Sen. Joe Manchin III (D-W.Va.) isn’t too wild about MTV’s new reality show, “Buckwild.”

The show is scheduled to debut next month and follows a group of nine twenty-somethings living in and around Sissonville, W.Va., a town of just 4,000 residents. The program has been described as “The ‘Jersey Shore’ of Appalachia,” referring to the now-canceled reality show that earned the ire of New Jersey Gov. Chris Christie (R) and state lawmakers.

In the case of “Buckwild,” Manchin said he’s only seen previews for the show — but that the teases that staffers showed him were enough to compel him to send a letter Friday to MTV President Stephen Friedman asking that the network “put a stop to the travesty called ‘Buckwild.'”

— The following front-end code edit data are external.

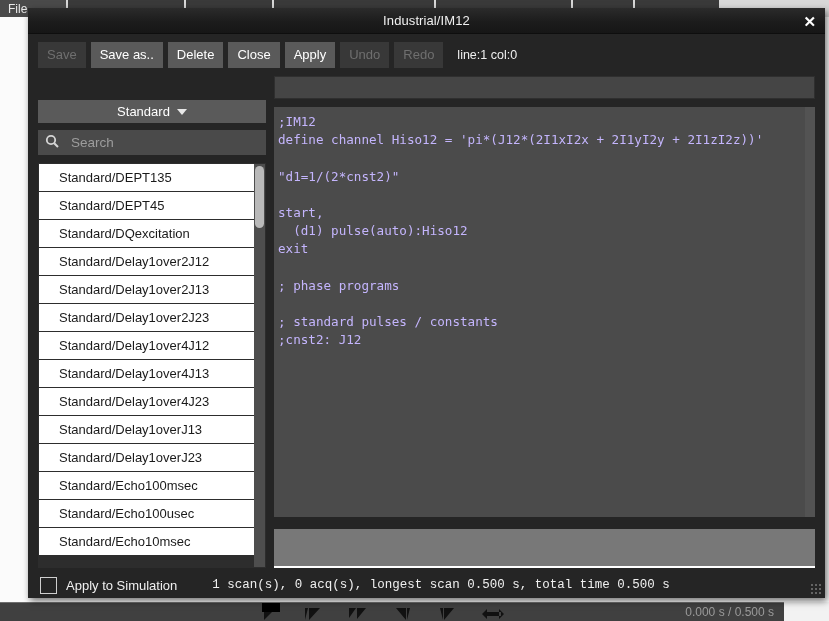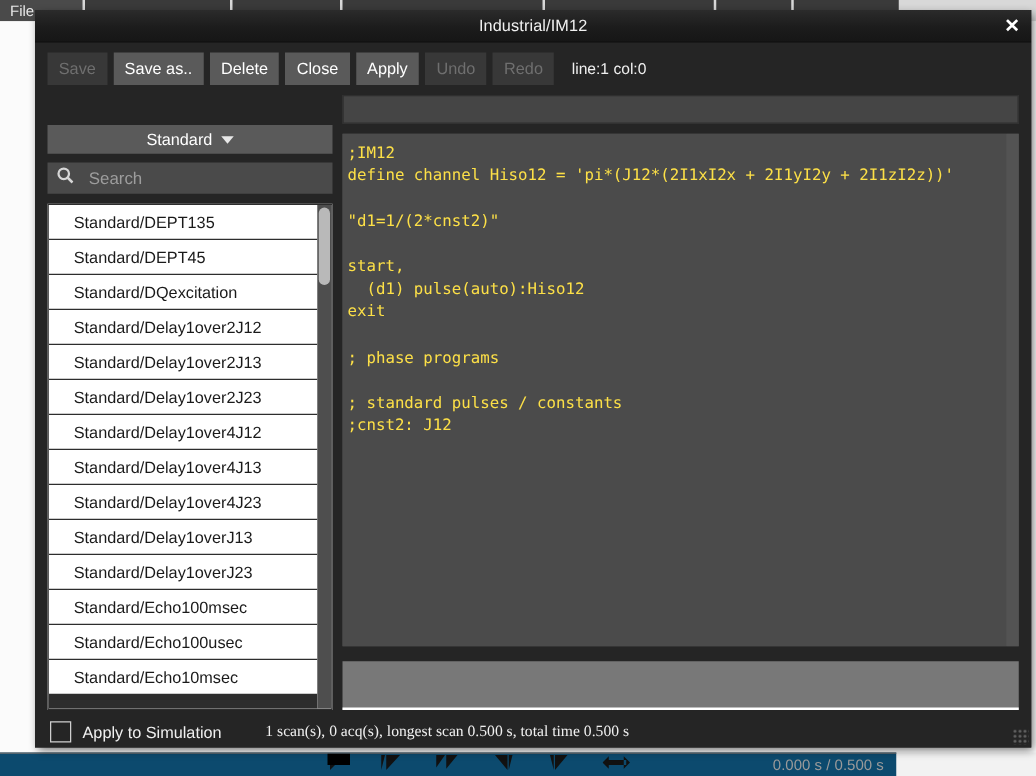";IM12" #editor { color: #fde047 -> #c4b5fd }
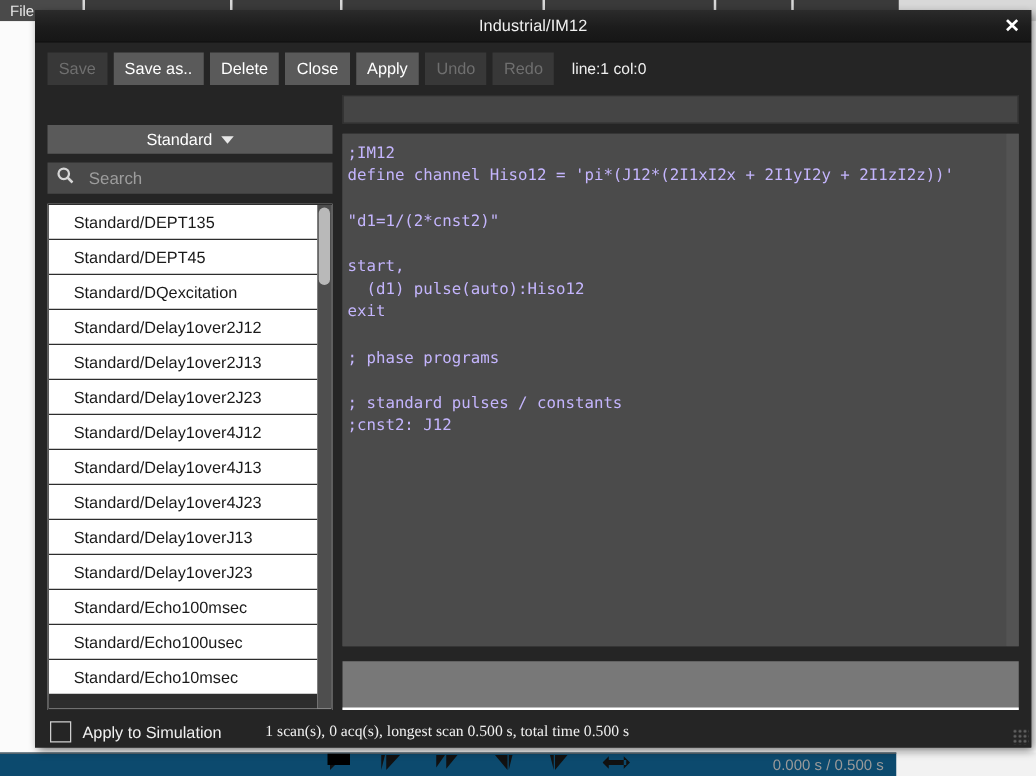"1 scan(s), 0 acq(s), longest" #status { font-family: Liberation Serif, serif -> Liberation Mono, monospace }
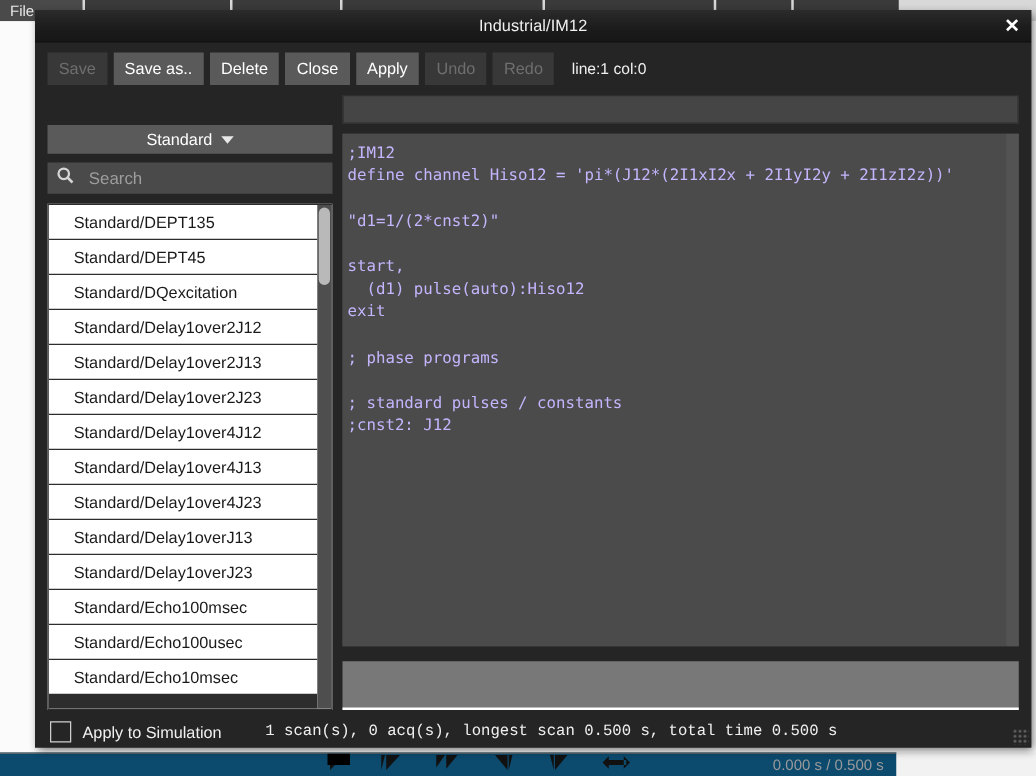"0.000 s / 0.500 s" #bg-bottombar { align-items: flex-start -> flex-end; background: #0c4a6e -> #404040; width: 717px -> 784px }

“As a U.S. Senator, I am repulsed at this business venture, where some Americans are making money off of the poor decisions of our youth,” Manchin wrote. “I cannot imagine that anyone who loves this country would feel proud profiting off of ‘Buckwild.'”

“Instead of showcasing the beauty of our people and our state, you preyed on young people, coaxed them into displaying shameful behavior — and now you are profiting from it. That is just wrong.”

In an interview Thursday before sending the letter, Manchin repeatedly called MTV’s decision “just awful.”

“I have no problem with people in this country trying to earn a profit, but I would ask them: Would they do this to their own children, in their own neighborhood, in their own home state?” Manchin said.

The senator, clearly playing to the home state crowd, touted what he said are West Virginia’s strengths.

“This show plays to ugly, inaccurate stereotypes about the people of West Virginia,” he said. “Let me tell you: People have given their all for this great country. They’ve done the heavy lifting to produce the energy that is needed to produce the steel that builds our factories and cities,” he wrote. “The proud veterans of our state have shed more blood and made more sacrifices than most other states to keep America free.”

An MTV spokesman declined to comment on the senator’s letter but said the reality show is slated to run for 12 episodes beginning in January.

Manchin, a moderate Democrat, succeeded the late Sen. Robert C. Byrd (D) in 2010 and won his first six-year term last month with 60 percent of the vote. Since the election, he has become more visible on the Hill, now often stopping to speak with reporters in the halls that he avoided for most of his first year in office.

Some news reports this week suggested that Manchin is slated to earn a plum assignment on the Senate Banking Committee, but he declined to say Thursday whether he’s joining the panel, noting that those decisions will not be announced until early next year.